Saturday, August 8, 2009

Computed Tomography



I'm lying on my back, double wrapped in hospital gowns, feet pointing toward the donut-shaped hole in the middle of the CT Scanner. An IV has been inserted in my left arm and my stomach is full of a barium sulphate suspension that I'd been sipping away at for the past hour.

"I know you've been through this before," the technician was saying. "But if you have any sign of an allergic reaction, a rash of any kind, call us. If you have trouble breathing call 911 right away, any delay could, you know, kill you."

"I promise." I told her. "I'm here cause I'm not interested in dying. At least not yet."

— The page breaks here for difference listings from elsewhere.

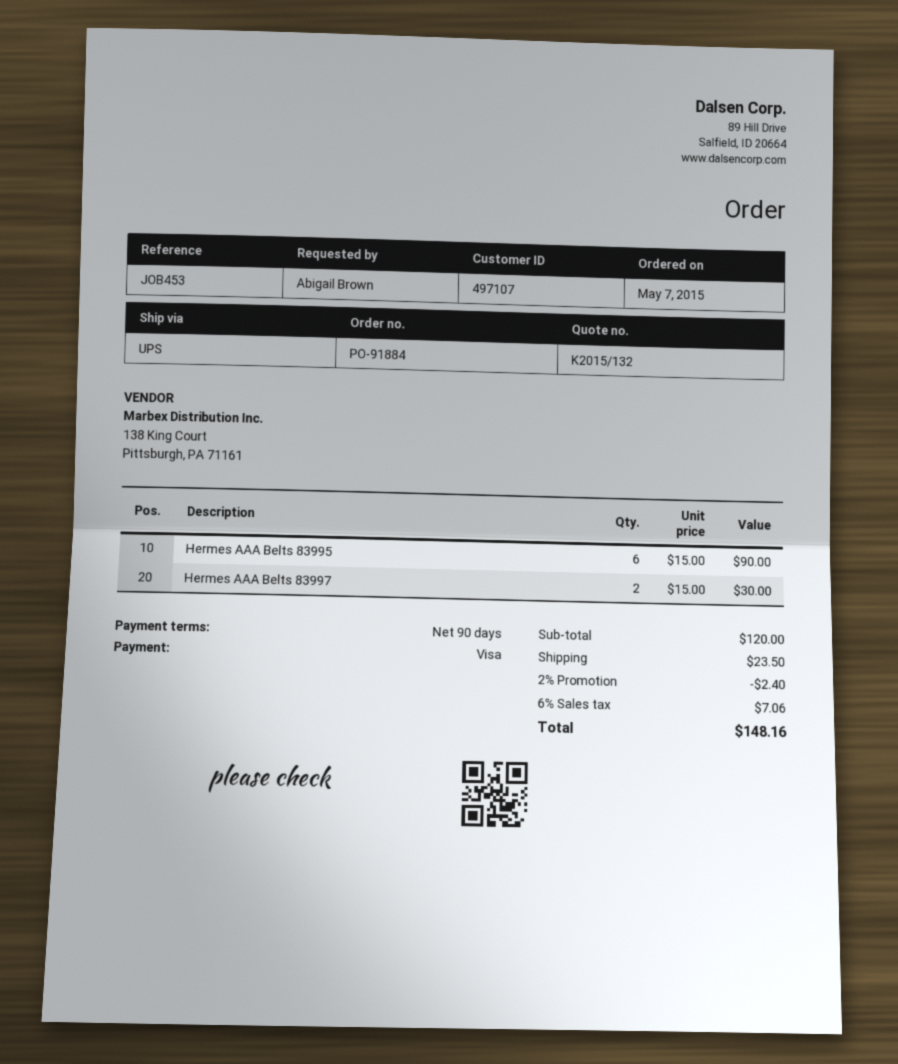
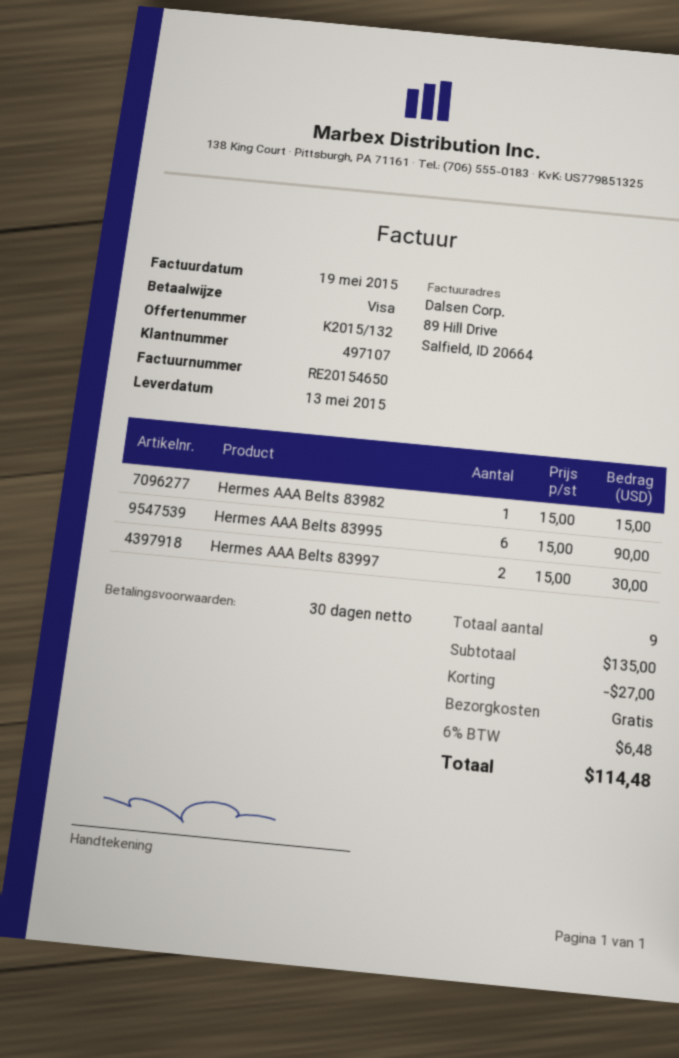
payment terms: 90 days -> 30 days
Hermes AAA Belts 83982: none -> 1 x 15.00 = 15.00
subtotal: 120.00 -> 135.00
discount: 2.40 -> 27.00
shipping: 23.50 -> 0.00
tax: 6% = 7.06 -> 6% = 6.48
total: 148.16 -> 114.48

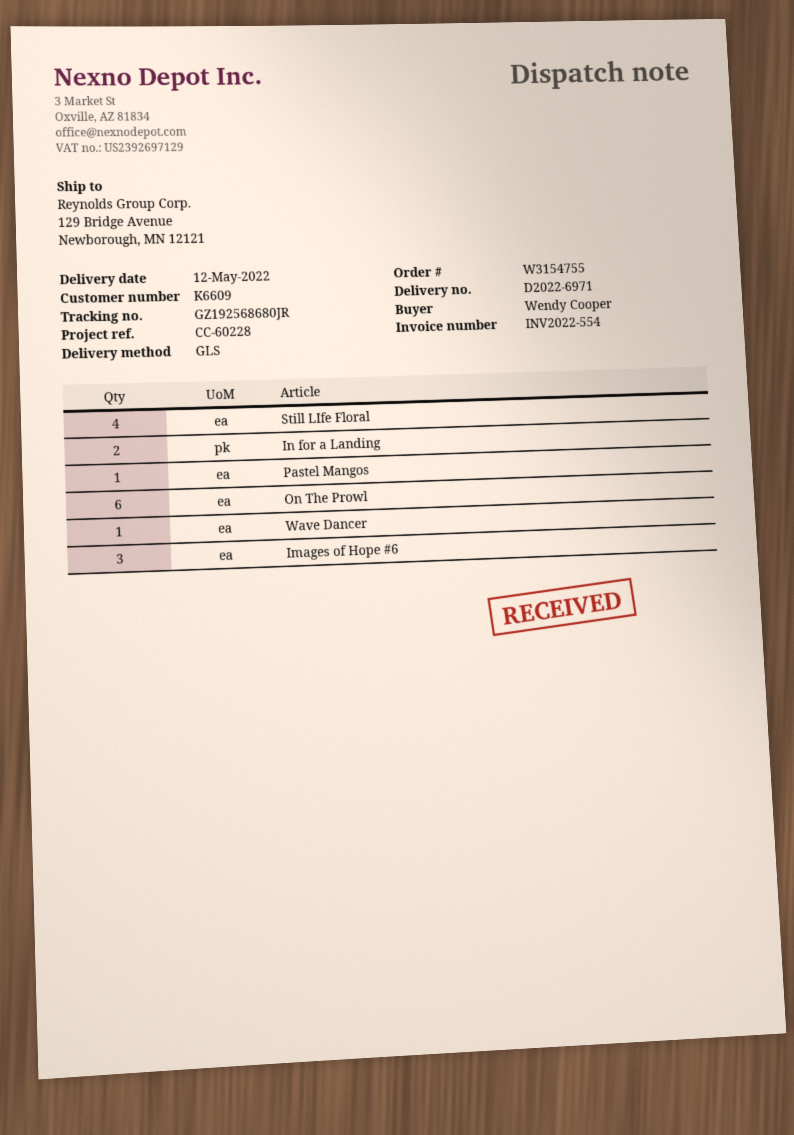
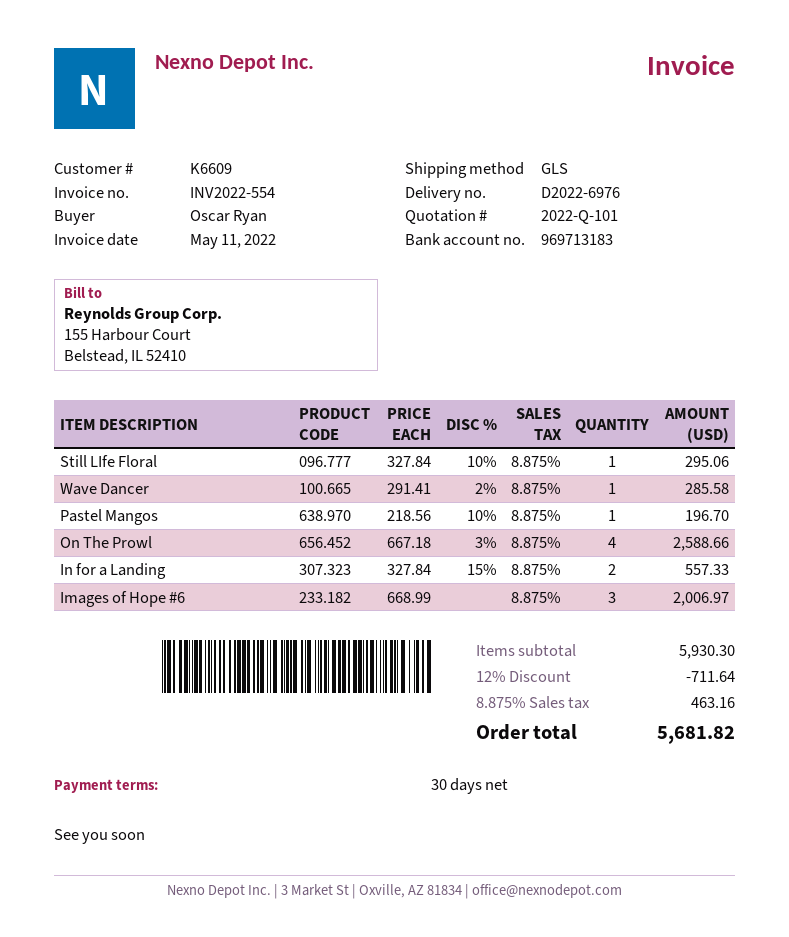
delivery note number: D2022-6971 -> D2022-6976
ordered by: Wendy Cooper -> Oscar Ryan
Still LIfe Floral: 4 -> 1
On The Prowl: 6 -> 4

She nodded. "Now you remember from last time, when the machine tells you to breathe, you breathe and when it tells you to hold your breath, you hold your breath. And then at one point I will be injecting a dye into your left arm and you will feel a warmth spreading through your body and might feel as if you have to pee. But that feeling will pass quickly."

"Oh yes, I remember that feeling."

"And half way through, I will be coming out to give you three spoons of a white pasty substance. Did you have any trouble swallowing that the last time?"

"Well, I didn't like it. But I had no trouble swallowing it."

"The last spoonful, I need you to hold in your mouth until I tell you to swallow, okay?"

"Got it."

"Alright," she said. "Let's get started."

And the table I was on began to rise higher up toward the opening in the middle of the machine. Then the technician scampered for safety and the electric motors within the scanner began to hum.

It was 8:20 am at Princess Margaret Hospital and my first test of the day was underway. After five weeks of combined chemo/radiation I was soon to discover what impact, if any, that harsh therapy had had on my esophageal cancer.

The possibilities were that the treatment had had no appreciable impact whatsoever; that the tumor had grown despite weeks of being bombarded by radiation and poisonous chemicals; that the tumor had shrunk but was still very much alive and active; or that it had been killed leaving a mere husk left in my throat.

I was voting for the latter, but I would have to wait for the results until my meeting with the oncologist next Thursday.

It was shaping up to be a long week.

After a while the machine ceased running me through the hole in its donut, where my body was being dissected by x-rays, sliced into tiny increments, and the technician reappeared before me, a white plastic spoon in her hand.

"Alright," she said. "Time for the white pasty stuff."

She pushed the spoonful into my mouth.

Yuck.

It was going to be a very, very long week.